On April 6th, CSIEUM hosted a FFGSI Update event to give 30 attendees an idea about the types of projects FFGSIs participate in. During the program, attendees heard about three projects featured thermodynamics, organic chemistry, and coding.

Laura Motta Medina & Alan Rask, from the Zimmerman Lab, discussed “CHEM 463: The Thermodynamics of Sustainability” where they developed homework problems and discussion content relating thermodynamic principles and models to real world phenomenon such as the green house effect, hurricanes, and black holes. The students were able to relate these concepts to their everyday life and discover the strengths and limitations of simple models for real world problems. For their final project centering on sustainability, the students proposed topics including thermodynamics of recycling and ocean circulation, among other ideas.

Janelle Kirsch & Evan Bornowski, from the Wolfe Lab, highlighted their work on a new CHEM 216 course entitled “Medicinal Chemistry: Anti-Cancer Drugs.” The objective of this new course is to bring current research into introductory laboratories. The 31 students that participated in this lab synthesized 24 analogs of a novel molecule shown to have anti-tumor activity in triple negative breast cancer cells. Additionally, the partnering medicinal chemistry research lab assayed these analogs to compare their activity to the original target molecule.

Finally, Ellen Mulvihill, also from the Geva Lab, gave an update on the course “CHEM 230/260 Honors Studio: Compute-to-Learn.” Open to all types of students, most without any coding background, this studio course gave students the opportunity to engage in creative forms of active learning while acquiring familiarity with a widely used software package. Students participate in tutorials and training related to Mathematica software, research and propose an original demonstration idea, workshop the idea during design and production stages, and finally submit the final product to external review prior to publication and dissemination on the Wolfram Demonstrations Project website.

April 4, 2018: Discussion with Prof. Jeff Moore

On April 4th, CSIE|UM hosted Professor Jeff Moore from the University of Illinois to discuss his work on designing a new organic chemistry course.

Prof. Moore described the philosophy behind the fully web-based course and shared some of the advantages/disadvantages of the curriculum.
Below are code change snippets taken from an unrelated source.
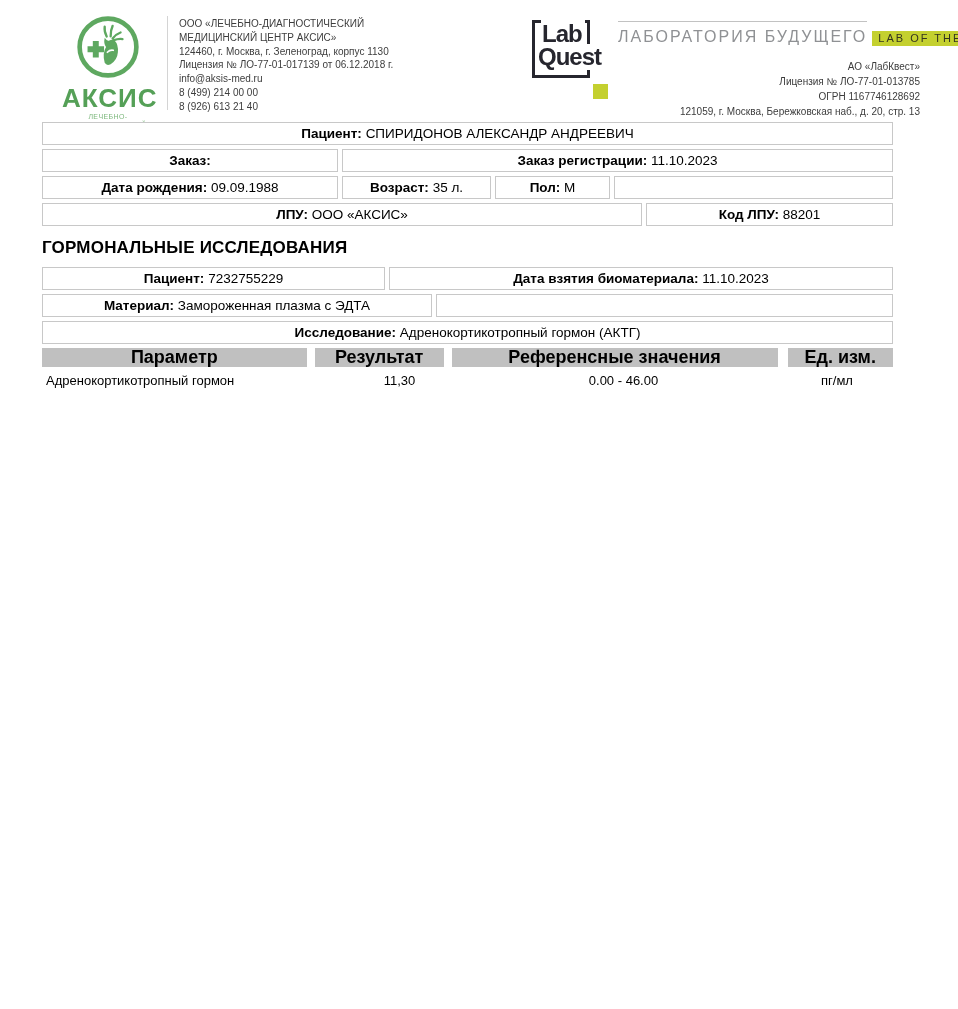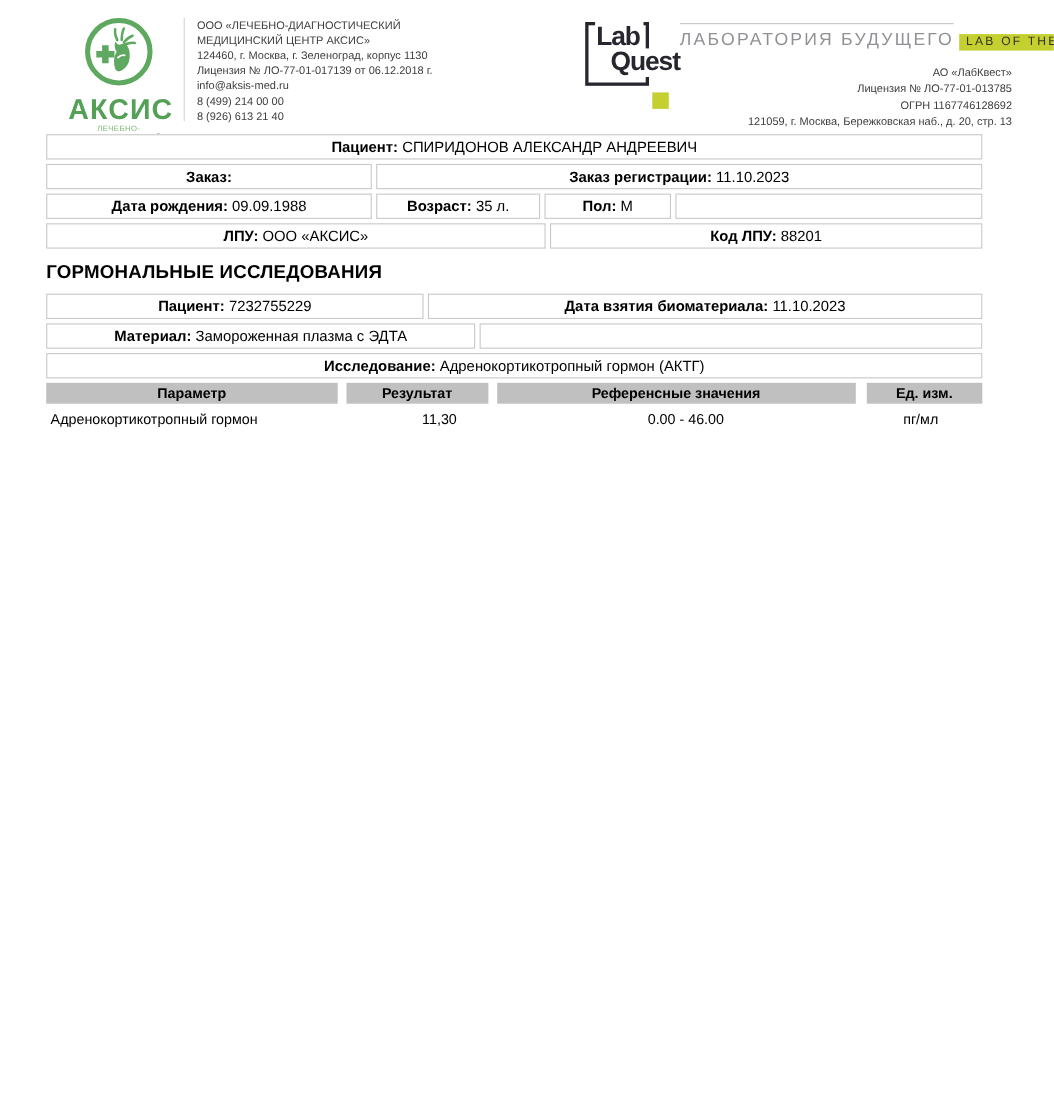--- a/index.html
+++ b/index.html
@@ -20,7 +20,7 @@
   .lq-logo-wrap { position:relative; width:78px; height:100px; margin-top:6px;margin-left:32px; }
   .lq-box { position:absolute; left:0; top:0; width:58px; height:58px; border:3px solid #26262e; }
   .lq-lab { position:absolute; top:-1px; left:9px; font-size:24px; font-weight:700; letter-spacing:-1px; color:#26262e; background:#fff; line-height:1.05; padding:2px 3px 0 1px; }
-  .lq-quest { position:absolute; top:24px; left:22px; font-size:24px; font-weight:700; letter-spacing:-1px; color:#26262e; background:#fff; line-height:1.1; padding:0 3px 0 1px; white-space:nowrap; }
+  .lq-quest { position:absolute; top:24px; left:5px; font-size:24px; font-weight:700; letter-spacing:-1px; color:#26262e; background:#fff; line-height:1.1; padding:0 3px 0 1px; white-space:nowrap; }
   .lq-square { position:absolute; left:61px; top:64px; width:15px; height:15px; background:#c4d02f; }
 
   .lq-right { width:302px; margin-left:8px; position:relative; padding-top:7px; }

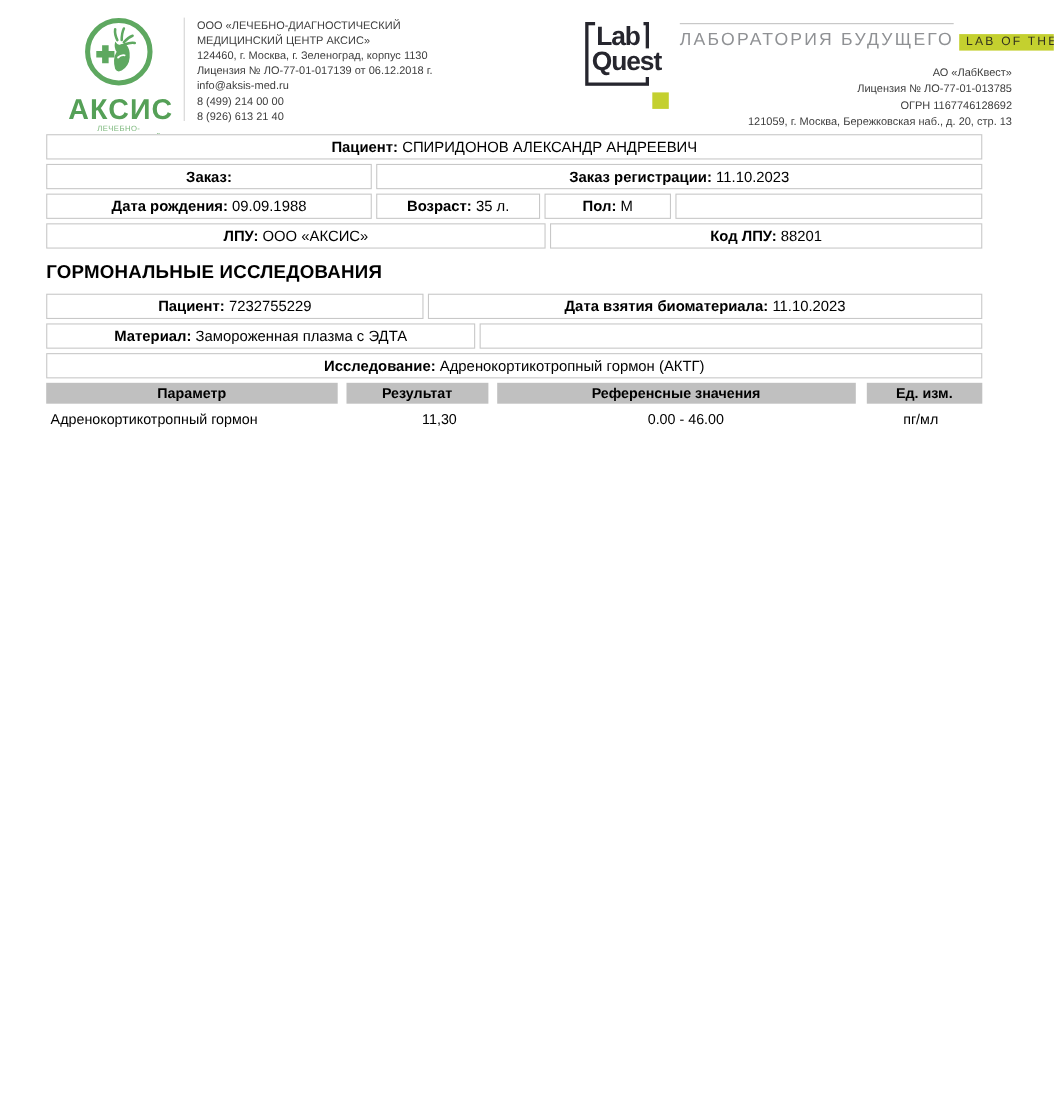--- a/index.html
+++ b/index.html
@@ -35,7 +35,7 @@
   .cell { border:1px solid #c8c8c8; height:23px; line-height:21px; padding:0 6px; font-size:13.5px; white-space:nowrap; overflow:hidden; background:#fff; }
   .lbl { font-weight:700; }
   .grow { flex:1; }
-  .w296{width:296px} .w149{width:149px} .w115{width:115px} .w543{width:454px}
+  .w296{width:296px} .w149{width:149px} .w115{width:115px} .w543{width:600px}
   .w343{width:343px} .w390{width:390px}
 
   .section-title { font-size:17px; font-weight:800; letter-spacing:.2px; margin:12px 0 9px 0; color:#000; }

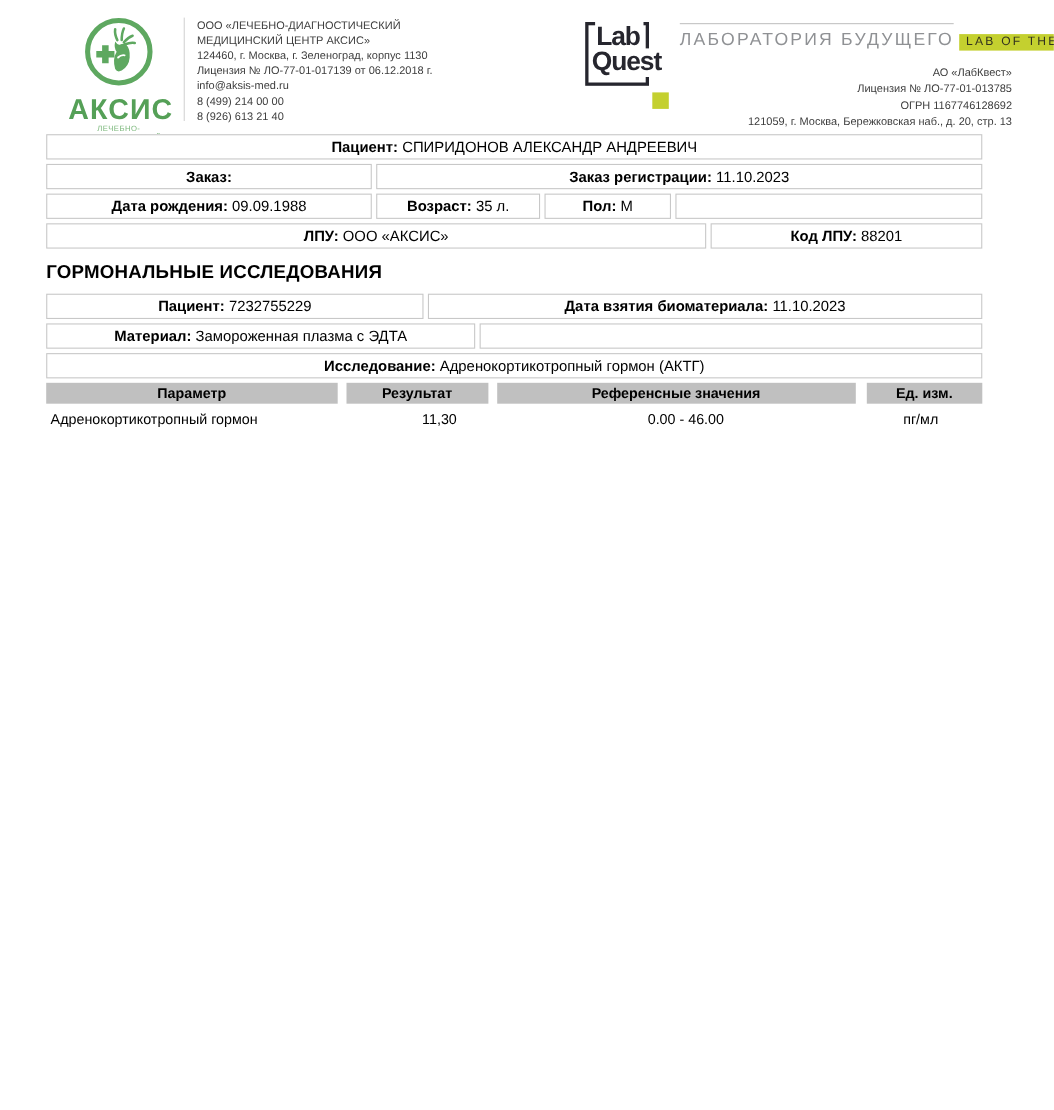--- a/index.html
+++ b/index.html
@@ -42,7 +42,7 @@
 
   
   .res-head { display:flex; margin-top:3px; }
-  .hcell { background:#c0c0c0; height:19px; line-height:19px; text-align:center; font-weight:700; font-size:13px; color:#000; }
+  .hcell { background:#c0c0c0; height:19px; line-height:19px; text-align:center; font-weight:700; font-size:18px; color:#000; }
   .h1{width:281px} .h2{width:137px; margin-left:8px} .h3{width:346px; margin-left:8px} .h4{width:112px; margin-left:10px}
   .res-row { display:flex; margin-top:6px; font-size:13px; }
   .rcell { text-align:center; }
For example, he explained how the web-based course made it easier to grade exams, but made it harder for students without self-discipline to remain up-to-date with the material.

Overall, attendees learned about the care that must go into courses to make them efficient and fruitful for students taking the courses.
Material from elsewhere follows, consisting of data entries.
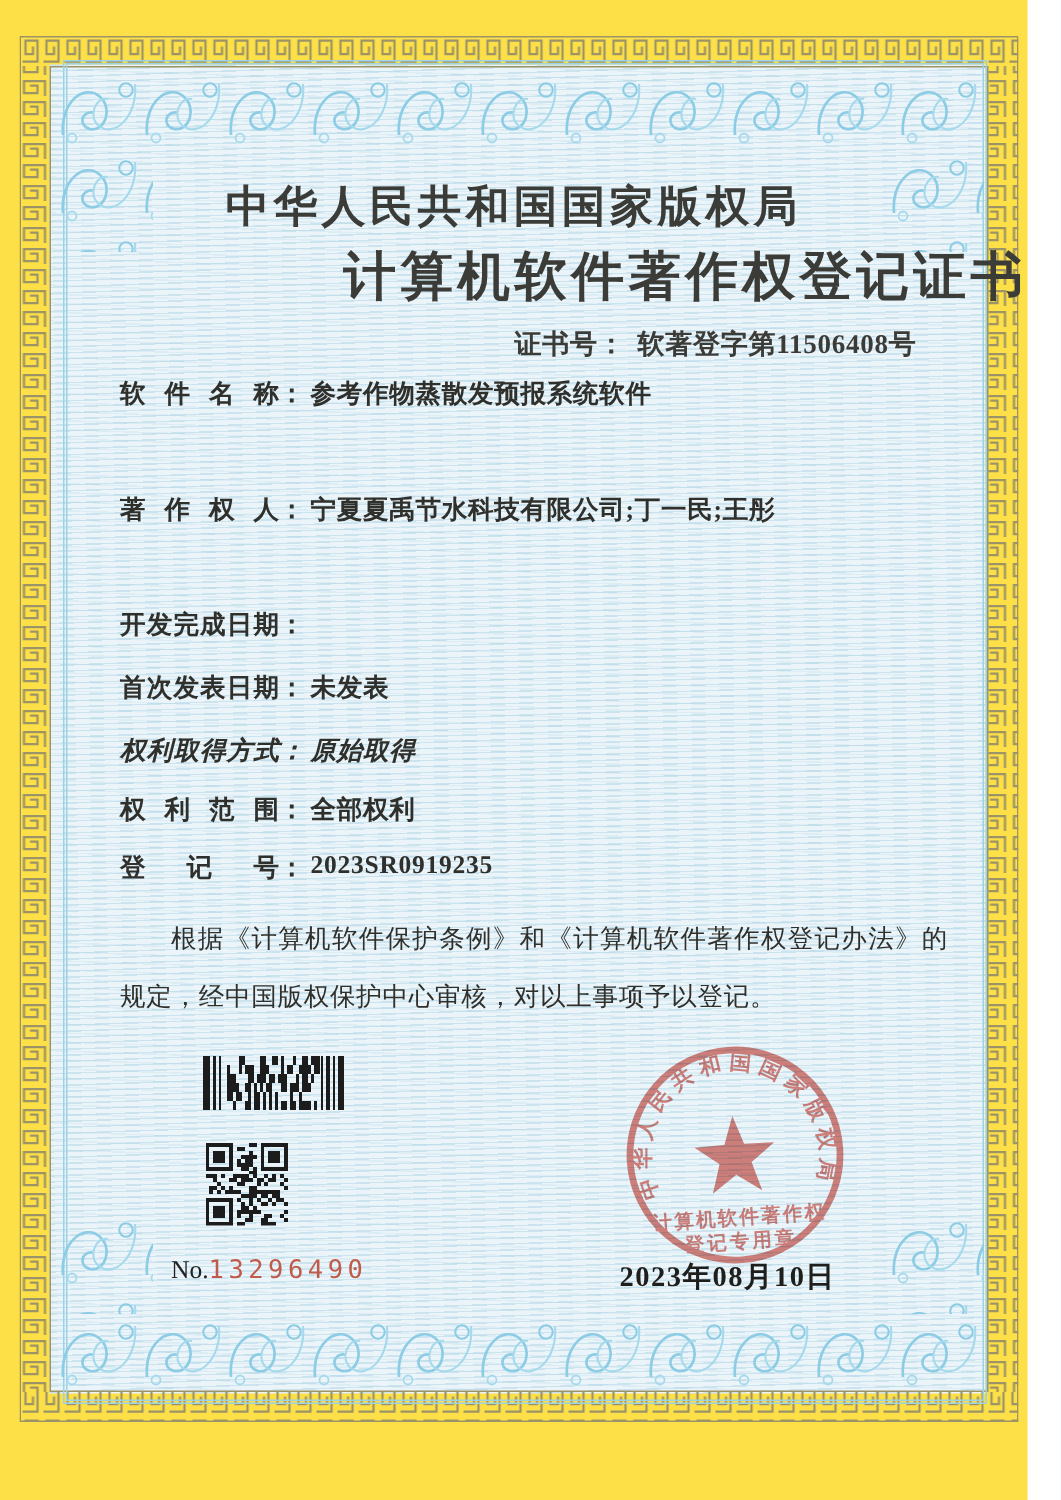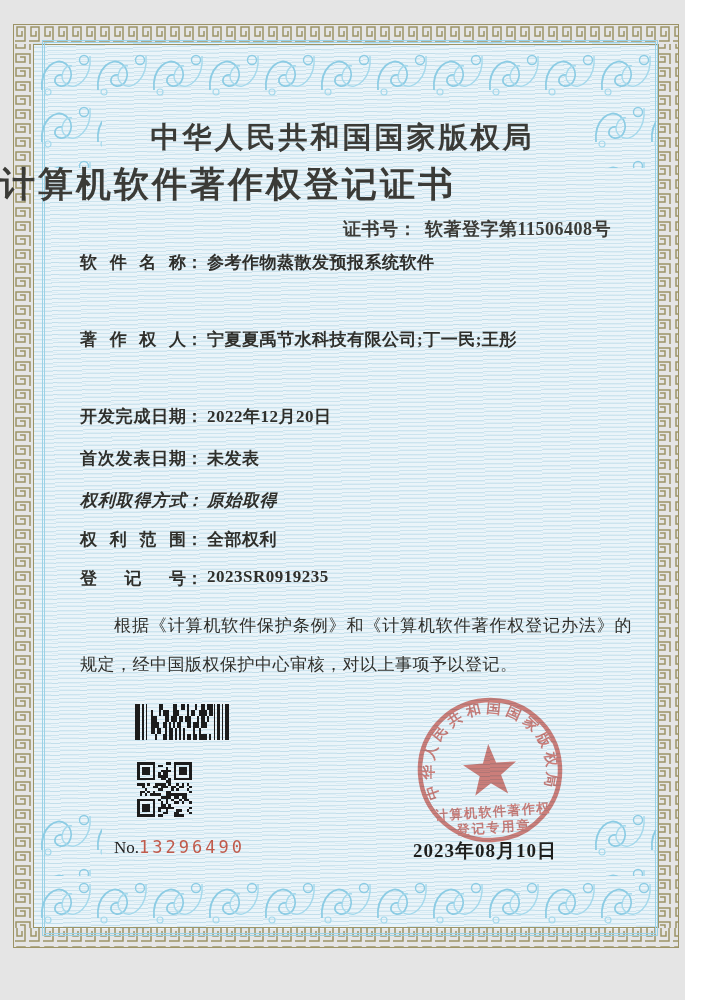--- a/index.html
+++ b/index.html
@@ -5,7 +5,7 @@
   html,body{margin:0;padding:0;}
   body{width:707px;height:1000px;background:#ffffff;overflow:hidden;
        font-family:"Liberation Serif","DejaVu Serif",serif;}
-  .page{position:relative;width:685px;height:1000px;background:#e5e5e5;}
+  .page{position:relative;width:685px;height:1000px;background:#fde047;}
 
   
   .guilloche{position:absolute;left:33px;top:43px;width:624px;height:886px;

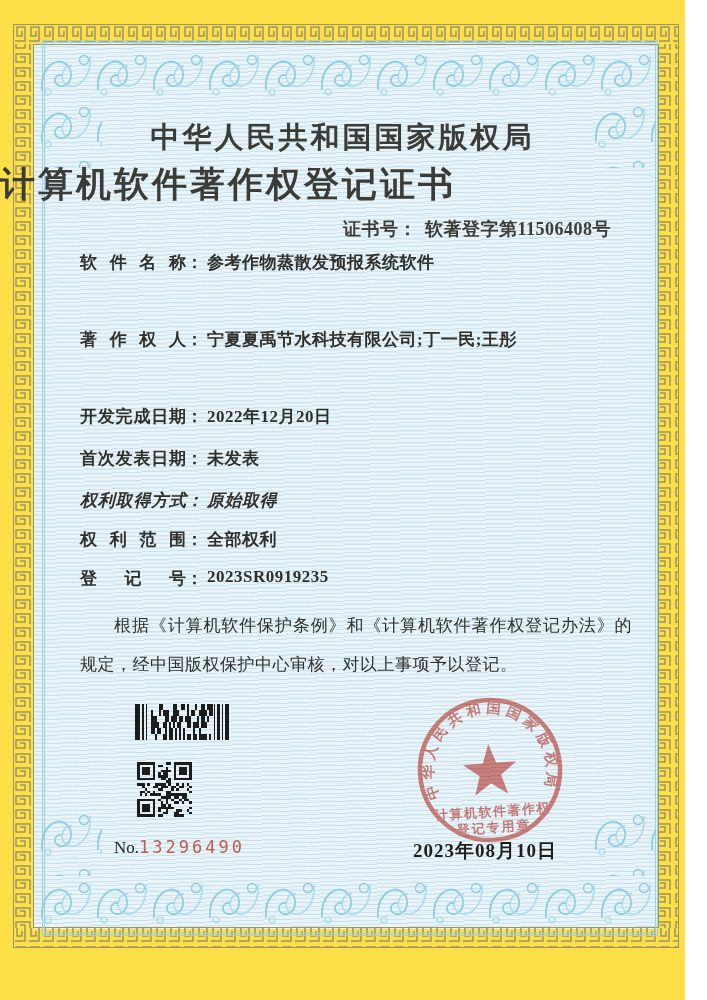--- a/index.html
+++ b/index.html
@@ -20,7 +20,7 @@
   
   .authority{position:absolute;left:0;right:0;top:118px;text-align:center;
     font-size:29px;font-weight:700;letter-spacing:3px;color:#3b3b37;}
-  .cert-title{position:absolute;left:0;right:0;top:161px;text-align:left;
+  .cert-title{position:absolute;left:0;right:0;top:161px;text-align:right;
     font-size:35px;font-weight:700;letter-spacing:3px;color:#3b3b37;}
   .certno{position:absolute;top:217px;right:74px;font-size:18px;font-weight:600;
     color:#3b3b37;letter-spacing:.5px;}

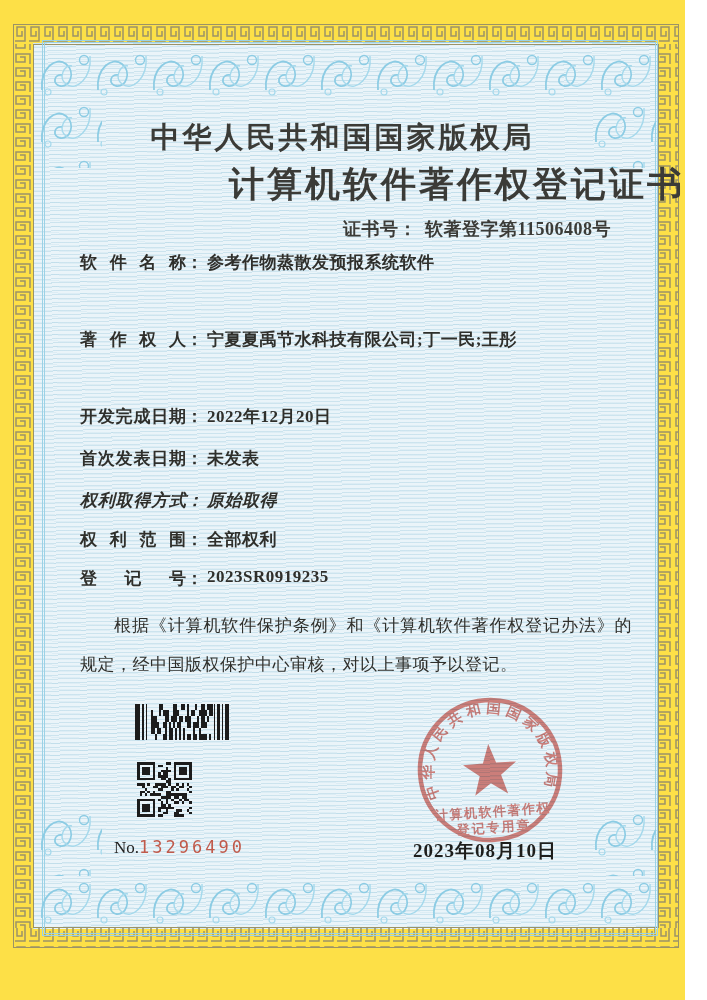--- a/index.html
+++ b/index.html
@@ -123,7 +123,6 @@
   <div class="row r2">
     <span class="lbl">开发完成日期</span>
       <span class="colon">：</span>
-    <span class="val">2022年12月20日</span>
   </div>
   <div class="row r3">
     <span class="lbl">首次发表日期</span>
Friday, March 23, 2018: Conversation with Professor Sam Pazicni

Your Chemistry Research Skills are Transferable to Education

Professor Sam Pazicni (UNH) led an interesting and provocative CSIE|UM discussion, in which he developed the idea that one’s basic laboratory research training (identifying interesting problems, designing good experiments, developing collaborations, reading to inform yourself in new areas) is a proper foundation for transferring skills over to educational development and research.

A number of times, the conversation returned to the particular challenges of carrying out social science research relative to physical science research, the advantages of forming collaborations with faculty colleagues in areas of education and the learning sciences, and the various opportunities available to U-M graduate students to pursue education-related work.